I move in behind the two women, close enough that people will think I’m with them. It’s a big room, with a nurses’ station in the middle and smaller rooms lining the walls. Patient names are on placards beside the open doors. I keep walking until I see one that has Carter on it. I remember Kelsey, the one friend I’ve made since I moved to Catwalk, Texas, telling me that everyone at school called Hayden by his last name, Carter. Why had he told me his last name was Parker?

I stiffen my spine and walk into the room.

I come to a quick stop when I see him. The boy who lies in that bed looks deader than the ghost who fooled me into thinking he was. He’s thinner, his dark hair is too long, and a machine making a swishing sound is pushing air into his lungs. I watch his chest rise and fall and recall seeing his stepdad at the funeral home making funeral arrangements, thinking the end was inevitable.

Forcing myself to move closer to the bed, I’m shaking as I touch the back of his hand.“Hayden?”

I don’t know what I expect. For him to open his eyes, or the ghost I know to suddenly appear beside his own body? Neither happens. The only things in this room with me are cold sadness and a shell of what once was Hayden.

A terrible question hits. Is Hayden already gone? A sad sound leaves my lips. I pull in a deep breath and tell myself it isn’t so. Then I look back at his face. Tears fill my eyes.

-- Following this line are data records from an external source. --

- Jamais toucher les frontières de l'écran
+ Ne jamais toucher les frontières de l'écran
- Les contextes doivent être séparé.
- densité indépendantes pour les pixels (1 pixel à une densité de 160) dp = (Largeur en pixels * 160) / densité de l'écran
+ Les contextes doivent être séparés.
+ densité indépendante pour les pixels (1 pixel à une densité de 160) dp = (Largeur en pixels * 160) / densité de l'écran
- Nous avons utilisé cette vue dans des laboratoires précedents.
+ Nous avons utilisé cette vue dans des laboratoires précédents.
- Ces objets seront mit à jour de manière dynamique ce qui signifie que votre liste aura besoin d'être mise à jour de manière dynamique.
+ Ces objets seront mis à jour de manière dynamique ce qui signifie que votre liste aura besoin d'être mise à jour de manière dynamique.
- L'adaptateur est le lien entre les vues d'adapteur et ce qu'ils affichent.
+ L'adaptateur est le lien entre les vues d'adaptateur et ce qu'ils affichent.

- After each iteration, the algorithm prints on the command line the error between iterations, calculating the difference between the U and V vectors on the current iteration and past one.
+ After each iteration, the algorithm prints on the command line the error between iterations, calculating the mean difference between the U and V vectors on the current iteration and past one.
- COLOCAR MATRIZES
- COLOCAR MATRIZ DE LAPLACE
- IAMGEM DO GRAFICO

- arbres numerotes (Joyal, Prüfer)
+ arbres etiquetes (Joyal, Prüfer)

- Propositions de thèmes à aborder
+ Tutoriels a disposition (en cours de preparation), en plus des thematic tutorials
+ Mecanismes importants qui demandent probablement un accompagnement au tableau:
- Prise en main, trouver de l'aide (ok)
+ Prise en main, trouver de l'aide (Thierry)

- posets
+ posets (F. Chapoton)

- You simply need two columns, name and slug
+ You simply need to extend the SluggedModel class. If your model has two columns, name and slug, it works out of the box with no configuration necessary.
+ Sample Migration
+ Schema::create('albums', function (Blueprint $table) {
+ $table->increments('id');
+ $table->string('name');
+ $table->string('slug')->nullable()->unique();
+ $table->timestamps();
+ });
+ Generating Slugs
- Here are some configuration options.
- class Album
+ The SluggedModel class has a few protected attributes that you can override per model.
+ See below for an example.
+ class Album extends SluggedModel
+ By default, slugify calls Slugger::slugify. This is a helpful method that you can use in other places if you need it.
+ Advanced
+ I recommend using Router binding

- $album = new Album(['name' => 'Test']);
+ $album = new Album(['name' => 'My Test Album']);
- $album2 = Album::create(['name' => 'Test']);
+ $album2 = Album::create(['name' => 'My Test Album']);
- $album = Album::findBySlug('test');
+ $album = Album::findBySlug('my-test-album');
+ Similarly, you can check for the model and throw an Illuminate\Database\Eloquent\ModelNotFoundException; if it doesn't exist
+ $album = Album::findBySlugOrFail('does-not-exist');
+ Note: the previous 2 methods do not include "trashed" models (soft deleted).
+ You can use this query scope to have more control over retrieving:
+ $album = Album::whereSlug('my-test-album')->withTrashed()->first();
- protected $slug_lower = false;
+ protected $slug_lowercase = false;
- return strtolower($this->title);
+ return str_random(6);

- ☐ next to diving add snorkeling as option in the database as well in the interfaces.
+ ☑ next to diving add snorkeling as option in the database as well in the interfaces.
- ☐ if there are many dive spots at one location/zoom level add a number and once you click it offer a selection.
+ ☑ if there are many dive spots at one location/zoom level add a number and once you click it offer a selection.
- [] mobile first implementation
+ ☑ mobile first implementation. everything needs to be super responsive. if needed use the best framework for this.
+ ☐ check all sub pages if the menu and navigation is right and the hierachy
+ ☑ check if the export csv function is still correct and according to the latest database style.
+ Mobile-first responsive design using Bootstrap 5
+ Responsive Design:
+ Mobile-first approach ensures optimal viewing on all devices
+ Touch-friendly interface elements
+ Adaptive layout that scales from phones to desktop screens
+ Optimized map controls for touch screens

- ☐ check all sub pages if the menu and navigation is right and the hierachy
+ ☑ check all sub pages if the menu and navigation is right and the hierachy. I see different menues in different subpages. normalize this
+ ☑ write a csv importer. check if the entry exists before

“I’m really mad at you right now. You know why, too, don’t you? Why didn’t you tell me?”

I stand there, forcing myself to breathe as if my body forgot it’s on autopilot. I hear footsteps. I look at the door, but no one comes in.

I still stand frozen, my hand on his, listening to the eerie sound of the monitor marking his heartbeats.Thu…thump.Thu…thump. The noise bounces off the white walls.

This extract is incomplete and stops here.